The Hook (The "Byte-Sized" Intro)
A PR sits open for 3 days. The author context-switches to another task. When reviews finally arrive, the author has forgotten the details. Conflicts pile up. The merge becomes a chore. Review SLAs prevent this: first response within 4 hours, full review within 24 hours. Fast reviews keep the team in flow.
📖 What are Review SLAs?
Service Level Agreements for code reviews — agreed-upon time limits for responses, approvals, and re-reviews.
Conceptual Clarity
Recommended SLAs:
| Metric | Target | Why |
|---|---|---|
| First response | < 4 hours | Show the author their PR is seen |
| Full review | < 24 hours | Prevent stale PRs |
| Re-review (after changes) | < 4 hours | Don't block the author twice |
| Hotfix review | < 1 hour | Production is down |
PR size targets:
| Size | Lines Changed | Review Time |
|---|---|---|
| Small | < 50 lines | < 15 minutes |
| Medium | 50-200 lines | 15-30 minutes |
| Large | 200-500 lines | 30-60 minutes |
| Too large | 500+ lines | Split the PR |
Real-Life Analogy
Review SLAs are like restaurant service standards. If your food takes 2 hours, you leave. If your PR takes 3 days, you context-switch. Setting expectations keeps things moving — appetizer in 10 minutes, entree in 30, review in 24 hours.
Visual Architecture
Why It Matters
- Flow: Fast reviews keep developers in context.
- Quality: Stale PRs lead to rushed "just approve it" reviews.
- Morale: Waiting days for review is demoralizing.
- Velocity: Team throughput directly correlates with review speed.
Code
# ─── Measure review times ───
# GitHub: Insights → Pull Requests → Review time
# Or use tools like LinearB, Sleuth, or Swarmia
# ─── Slack/Teams notifications ───
# Set up PR notifications:
# - New PR → #team-reviews channel
# - Review requested → DM to reviewer
# - Stale PR (> 24h) → Reminder in channel
# ─── GitHub Actions: stale PR reminder ───
# .github/workflows/stale-pr.yml
# name: Stale PR Reminder
# on:
# schedule:
# - cron: '0 9 * * *' # Daily at 9am
# jobs:
# remind:
# runs-on: ubuntu-latest
# steps:
# - uses: actions/stale@v9
# with:
# days-before-pr-stale: 2
# stale-pr-message: "This PR hasn't been reviewed in 2 days."

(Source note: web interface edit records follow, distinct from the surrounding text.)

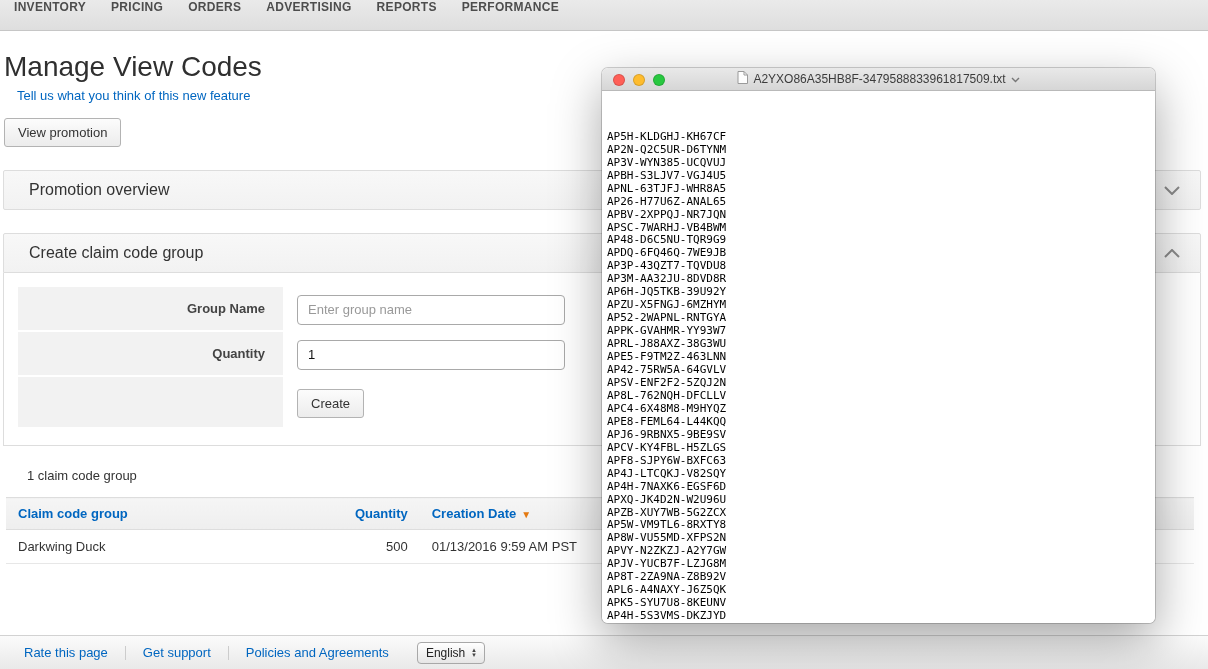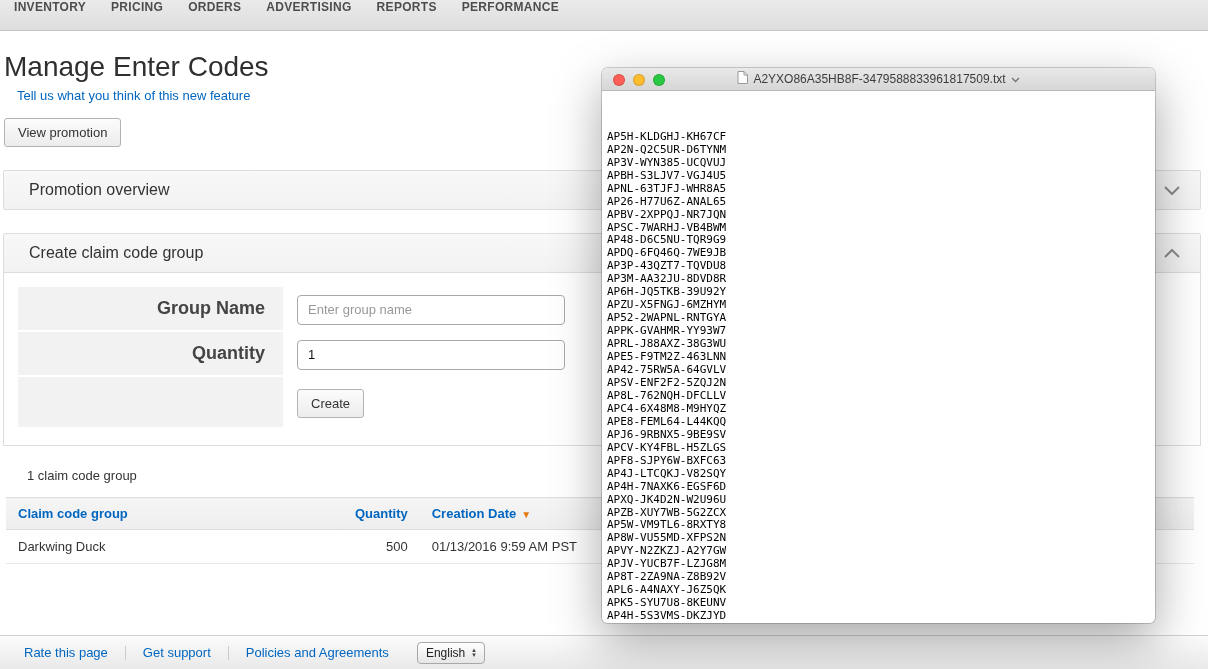--- a/index.html
+++ b/index.html
@@ -39,21 +39,21 @@
     border:1px solid #ddd; border-top:none; background:#fff;
     padding:14px 14px 16px 14px;
   }
   .chev{ display:flex; align-items:center; }
   
   .frow{ display:flex; min-height:45px; }
   .frow:last-child{ min-height:52px; }
   .flabel{
     width:265px; background:#f2f2f2; border-bottom:2px solid #fff;
     display:flex; align-items:center; justify-content:flex-end;
-    padding-right:18px; font-weight:bold; font-size:18px; color:#444;
+    padding-right:18px; font-weight:bold; font-size:13px; color:#444;
   }
   .fvalue{ flex:1; display:flex; align-items:center; padding-left:14px; background:#fff; }
   .tinput{
     width:268px; height:30px; border:1px solid #a9a9a9; border-radius:4px;
     padding:0 10px; font-size:13px; font-family:"Liberation Sans",sans-serif; color:#111;
   }
   .tinput::placeholder{ color:#999; }
   
   .countline{ margin:22px 0 14px 24px; font-size:13px; color:#333; }
   table.groups{ width:calc(100% - 10px); margin-left:3px; border-collapse:collapse; font-size:13px; }
@@ -115,21 +115,21 @@
 
 <a class="navitem">INVENTORY</a>
     <a class="navitem">PRICING</a>
     <a class="navitem">ORDERS</a>
     <a class="navitem">ADVERTISING</a>
     <a class="navitem">REPORTS</a>
     <a class="navitem">PERFORMANCE</a>
   </nav>
 
 <div class="content">
-  <h1 class="pagetitle">Manage Enter Codes</h1>
+  <h1 class="pagetitle">Manage View Codes</h1>
   <a class="feedback">Tell us what you think of this new feature</a>
   <div>
     <button class="btn viewpromo">View promotion</button>
   </div>
 
   <section class="panel">
     <div class="panel-header">
       <span>Promotion overview</span>
       <span class="chev">
         <svg width="16" height="9" viewBox="0 0 16 9">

# ─── Keep PRs small (the best SLA hack) ───
# Small PRs get reviewed faster!
# Target: < 200 lines changed per PRKey Takeaways
- Set clear SLAs: first response < 4h, full review < 24h.
- Small PRs are the best way to ensure fast reviews.
- Use notifications and reminders to prevent stale PRs.
- Track review metrics and adjust SLAs as the team grows.
Interview Prep
-
Q: What are code review SLAs and why are they important? A: Agreed-upon time limits for review responses (e.g., first response < 4h, full review < 24h). They prevent context-switching delays, keep PRs from going stale, and maintain team velocity.
-
Q: How do you handle a team that consistently misses review SLAs? A: Investigate root causes: PRs too large (set size limits), too many in-progress PRs (set WIP limits), insufficient reviewers (rotate reviewers), or unclear ownership (use CODEOWNERS).
-
Q: What is the most effective way to reduce review time? A: Keep PRs small (< 200 lines). Small PRs are reviewed faster, more thoroughly, and merged sooner. They also have fewer conflicts and are easier to revert.